◆ YOUR OBJECTIVE
Please copy out the entries exactly, skipping any pictures.

(Front-end code edit data)
---------------
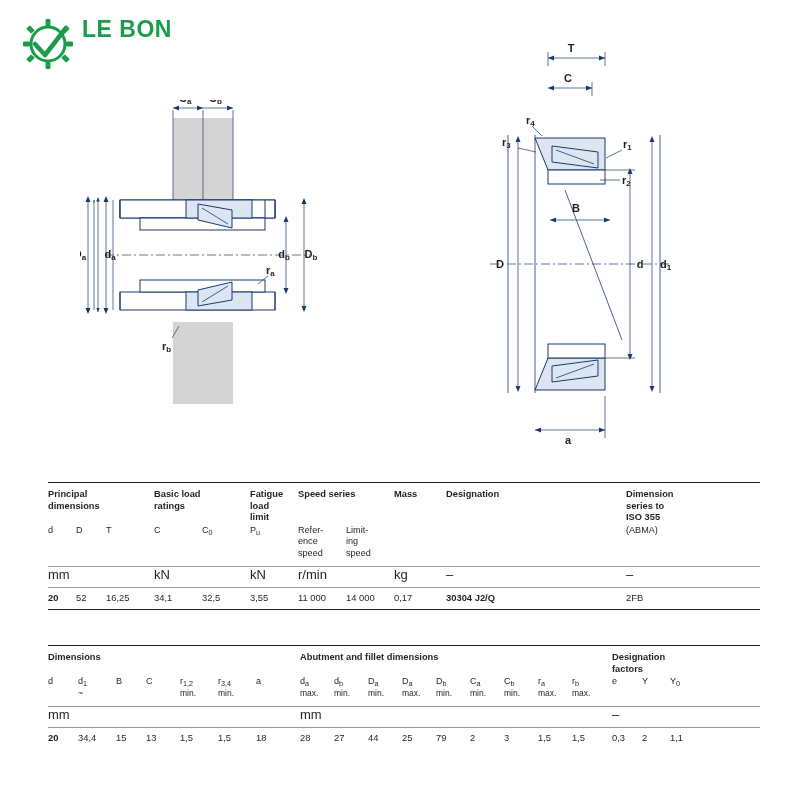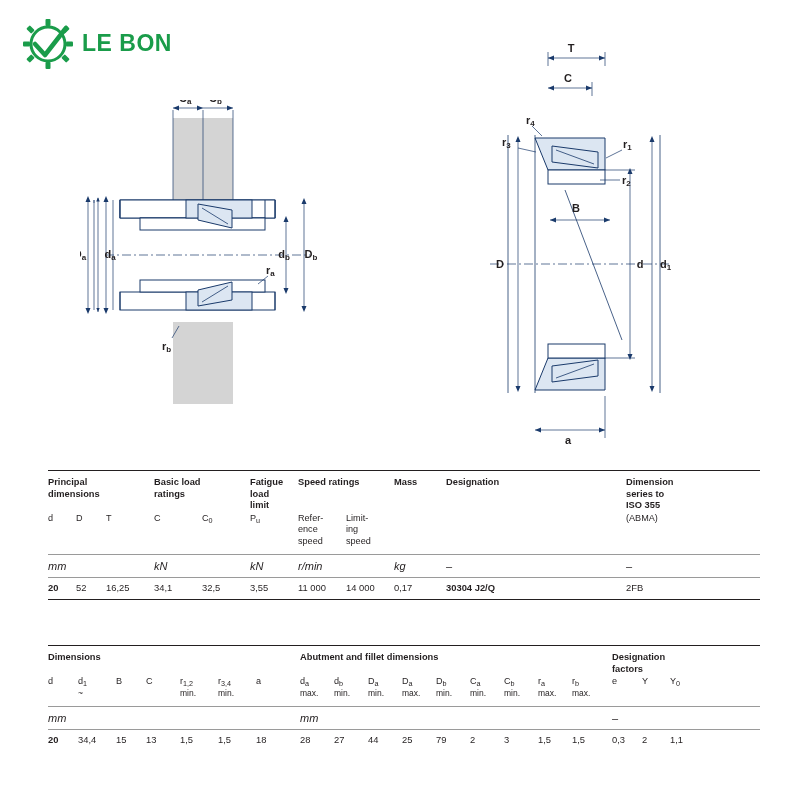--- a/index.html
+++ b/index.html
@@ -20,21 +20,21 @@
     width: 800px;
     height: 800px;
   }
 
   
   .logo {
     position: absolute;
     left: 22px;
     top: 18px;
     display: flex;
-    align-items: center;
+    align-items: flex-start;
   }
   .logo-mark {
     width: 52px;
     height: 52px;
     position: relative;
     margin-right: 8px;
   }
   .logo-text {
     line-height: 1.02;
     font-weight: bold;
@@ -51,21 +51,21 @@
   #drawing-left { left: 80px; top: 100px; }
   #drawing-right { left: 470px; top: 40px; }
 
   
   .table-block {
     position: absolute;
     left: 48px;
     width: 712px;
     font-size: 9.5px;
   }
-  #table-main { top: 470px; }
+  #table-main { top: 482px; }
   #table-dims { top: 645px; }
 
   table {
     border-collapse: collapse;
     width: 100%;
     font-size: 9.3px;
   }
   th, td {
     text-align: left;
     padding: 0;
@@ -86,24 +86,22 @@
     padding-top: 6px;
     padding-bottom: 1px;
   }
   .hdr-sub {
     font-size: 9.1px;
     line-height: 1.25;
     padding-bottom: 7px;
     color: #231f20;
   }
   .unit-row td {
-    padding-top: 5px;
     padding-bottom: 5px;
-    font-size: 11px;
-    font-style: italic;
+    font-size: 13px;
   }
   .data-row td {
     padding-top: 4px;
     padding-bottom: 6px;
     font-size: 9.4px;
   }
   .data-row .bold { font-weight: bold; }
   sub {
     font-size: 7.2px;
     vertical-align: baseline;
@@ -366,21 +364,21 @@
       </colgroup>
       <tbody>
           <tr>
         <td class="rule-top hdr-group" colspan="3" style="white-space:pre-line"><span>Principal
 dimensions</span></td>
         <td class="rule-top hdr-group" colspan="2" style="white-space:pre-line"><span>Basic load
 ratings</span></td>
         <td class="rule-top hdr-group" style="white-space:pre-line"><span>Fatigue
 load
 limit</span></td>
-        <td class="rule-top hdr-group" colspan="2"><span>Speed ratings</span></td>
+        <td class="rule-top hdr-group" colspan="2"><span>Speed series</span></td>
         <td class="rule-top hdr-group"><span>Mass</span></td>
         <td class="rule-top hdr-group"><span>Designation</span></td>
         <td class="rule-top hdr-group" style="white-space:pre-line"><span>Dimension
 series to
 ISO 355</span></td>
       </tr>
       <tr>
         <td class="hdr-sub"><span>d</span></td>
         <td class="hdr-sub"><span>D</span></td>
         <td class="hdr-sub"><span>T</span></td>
---------------
◆ TASK RESPONSE
--- a/index.html
+++ b/index.html
@@ -20,21 +20,21 @@
     width: 800px;
     height: 800px;
   }
 
   
   .logo {
     position: absolute;
     left: 22px;
     top: 18px;
     display: flex;
-    align-items: center;
+    align-items: flex-start;
   }
   .logo-mark {
     width: 52px;
     height: 52px;
     position: relative;
     margin-right: 8px;
   }
   .logo-text {
     line-height: 1.02;
     font-weight: bold;
@@ -51,21 +51,21 @@
   #drawing-left { left: 80px; top: 100px; }
   #drawing-right { left: 470px; top: 40px; }
 
   
   .table-block {
     position: absolute;
     left: 48px;
     width: 712px;
     font-size: 9.5px;
   }
-  #table-main { top: 470px; }
+  #table-main { top: 482px; }
   #table-dims { top: 645px; }
 
   table {
     border-collapse: collapse;
     width: 100%;
     font-size: 9.3px;
   }
   th, td {
     text-align: left;
     padding: 0;
@@ -86,24 +86,22 @@
     padding-top: 6px;
     padding-bottom: 1px;
   }
   .hdr-sub {
     font-size: 9.1px;
     line-height: 1.25;
     padding-bottom: 7px;
     color: #231f20;
   }
   .unit-row td {
-    padding-top: 5px;
     padding-bottom: 5px;
-    font-size: 11px;
-    font-style: italic;
+    font-size: 13px;
   }
   .data-row td {
     padding-top: 4px;
     padding-bottom: 6px;
     font-size: 9.4px;
   }
   .data-row .bold { font-weight: bold; }
   sub {
     font-size: 7.2px;
     vertical-align: baseline;
@@ -366,21 +364,21 @@
       </colgroup>
       <tbody>
           <tr>
         <td class="rule-top hdr-group" colspan="3" style="white-space:pre-line"><span>Principal
 dimensions</span></td>
         <td class="rule-top hdr-group" colspan="2" style="white-space:pre-line"><span>Basic load
 ratings</span></td>
         <td class="rule-top hdr-group" style="white-space:pre-line"><span>Fatigue
 load
 limit</span></td>
-        <td class="rule-top hdr-group" colspan="2"><span>Speed ratings</span></td>
+        <td class="rule-top hdr-group" colspan="2"><span>Speed series</span></td>
         <td class="rule-top hdr-group"><span>Mass</span></td>
         <td class="rule-top hdr-group"><span>Designation</span></td>
         <td class="rule-top hdr-group" style="white-space:pre-line"><span>Dimension
 series to
 ISO 355</span></td>
       </tr>
       <tr>
         <td class="hdr-sub"><span>d</span></td>
         <td class="hdr-sub"><span>D</span></td>
         <td class="hdr-sub"><span>T</span></td>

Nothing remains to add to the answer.